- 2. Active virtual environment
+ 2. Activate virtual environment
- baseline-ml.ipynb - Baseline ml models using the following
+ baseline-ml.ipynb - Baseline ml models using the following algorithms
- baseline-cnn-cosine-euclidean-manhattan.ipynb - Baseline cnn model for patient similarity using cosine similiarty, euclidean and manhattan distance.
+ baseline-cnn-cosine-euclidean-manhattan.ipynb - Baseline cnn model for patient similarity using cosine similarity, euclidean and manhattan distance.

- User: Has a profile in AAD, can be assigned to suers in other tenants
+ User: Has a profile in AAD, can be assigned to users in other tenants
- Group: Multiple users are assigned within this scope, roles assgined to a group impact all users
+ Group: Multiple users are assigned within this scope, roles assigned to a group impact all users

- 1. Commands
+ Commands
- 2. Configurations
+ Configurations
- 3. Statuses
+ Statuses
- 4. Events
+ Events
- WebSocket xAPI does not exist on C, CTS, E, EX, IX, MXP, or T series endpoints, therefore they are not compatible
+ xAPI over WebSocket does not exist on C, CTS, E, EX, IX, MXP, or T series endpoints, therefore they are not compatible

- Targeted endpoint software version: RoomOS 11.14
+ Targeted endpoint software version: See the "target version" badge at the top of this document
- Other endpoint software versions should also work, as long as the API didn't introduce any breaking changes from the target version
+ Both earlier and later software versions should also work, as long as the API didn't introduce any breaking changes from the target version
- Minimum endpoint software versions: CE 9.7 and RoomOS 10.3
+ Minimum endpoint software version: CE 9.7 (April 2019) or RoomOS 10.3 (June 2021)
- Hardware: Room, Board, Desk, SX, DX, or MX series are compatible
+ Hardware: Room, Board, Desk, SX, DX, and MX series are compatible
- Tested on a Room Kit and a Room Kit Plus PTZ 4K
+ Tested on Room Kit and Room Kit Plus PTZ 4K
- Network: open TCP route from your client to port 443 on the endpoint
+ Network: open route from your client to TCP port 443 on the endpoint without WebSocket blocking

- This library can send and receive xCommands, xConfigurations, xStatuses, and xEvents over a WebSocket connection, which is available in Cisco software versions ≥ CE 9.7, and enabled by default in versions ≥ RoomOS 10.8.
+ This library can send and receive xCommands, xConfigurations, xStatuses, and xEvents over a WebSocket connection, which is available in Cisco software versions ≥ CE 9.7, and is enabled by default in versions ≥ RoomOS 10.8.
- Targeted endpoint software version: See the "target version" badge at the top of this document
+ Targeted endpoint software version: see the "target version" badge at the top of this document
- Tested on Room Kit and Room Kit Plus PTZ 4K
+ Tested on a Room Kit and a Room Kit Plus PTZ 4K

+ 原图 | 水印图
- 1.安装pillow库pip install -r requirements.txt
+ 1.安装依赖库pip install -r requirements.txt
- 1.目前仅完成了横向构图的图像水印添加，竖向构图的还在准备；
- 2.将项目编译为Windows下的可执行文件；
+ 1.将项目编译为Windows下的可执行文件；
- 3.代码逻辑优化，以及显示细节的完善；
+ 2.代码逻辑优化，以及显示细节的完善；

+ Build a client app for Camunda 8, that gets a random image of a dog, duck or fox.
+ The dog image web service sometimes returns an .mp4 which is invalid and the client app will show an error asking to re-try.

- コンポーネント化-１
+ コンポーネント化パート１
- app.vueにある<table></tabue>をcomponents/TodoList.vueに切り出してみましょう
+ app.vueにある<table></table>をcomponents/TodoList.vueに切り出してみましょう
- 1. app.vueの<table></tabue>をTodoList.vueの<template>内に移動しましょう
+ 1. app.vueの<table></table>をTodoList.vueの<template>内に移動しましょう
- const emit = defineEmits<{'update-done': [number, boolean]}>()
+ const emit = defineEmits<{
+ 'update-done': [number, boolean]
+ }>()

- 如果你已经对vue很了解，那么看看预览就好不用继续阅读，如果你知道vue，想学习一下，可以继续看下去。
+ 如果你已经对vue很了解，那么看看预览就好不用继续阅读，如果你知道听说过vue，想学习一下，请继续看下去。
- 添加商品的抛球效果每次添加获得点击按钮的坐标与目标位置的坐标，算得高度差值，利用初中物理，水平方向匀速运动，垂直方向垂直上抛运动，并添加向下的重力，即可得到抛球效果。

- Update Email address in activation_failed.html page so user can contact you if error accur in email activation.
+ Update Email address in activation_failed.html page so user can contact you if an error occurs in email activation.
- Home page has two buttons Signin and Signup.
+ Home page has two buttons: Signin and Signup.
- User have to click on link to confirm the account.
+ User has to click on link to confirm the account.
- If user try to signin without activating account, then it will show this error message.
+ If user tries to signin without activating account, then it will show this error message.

# YOUR ASSIGNMENT
Every line in the data above that contains "compatible" needs to be copied.

# EXERCISE ANSWER
- WebSocket xAPI does not exist on C, CTS, E, EX, IX, MXP, or T series endpoints, therefore they are not compatible
+ xAPI over WebSocket does not exist on C, CTS, E, EX, IX, MXP, or T series endpoints, therefore they are not compatible
- Hardware: Room, Board, Desk, SX, DX, or MX series are compatible
+ Hardware: Room, Board, Desk, SX, DX, and MX series are compatible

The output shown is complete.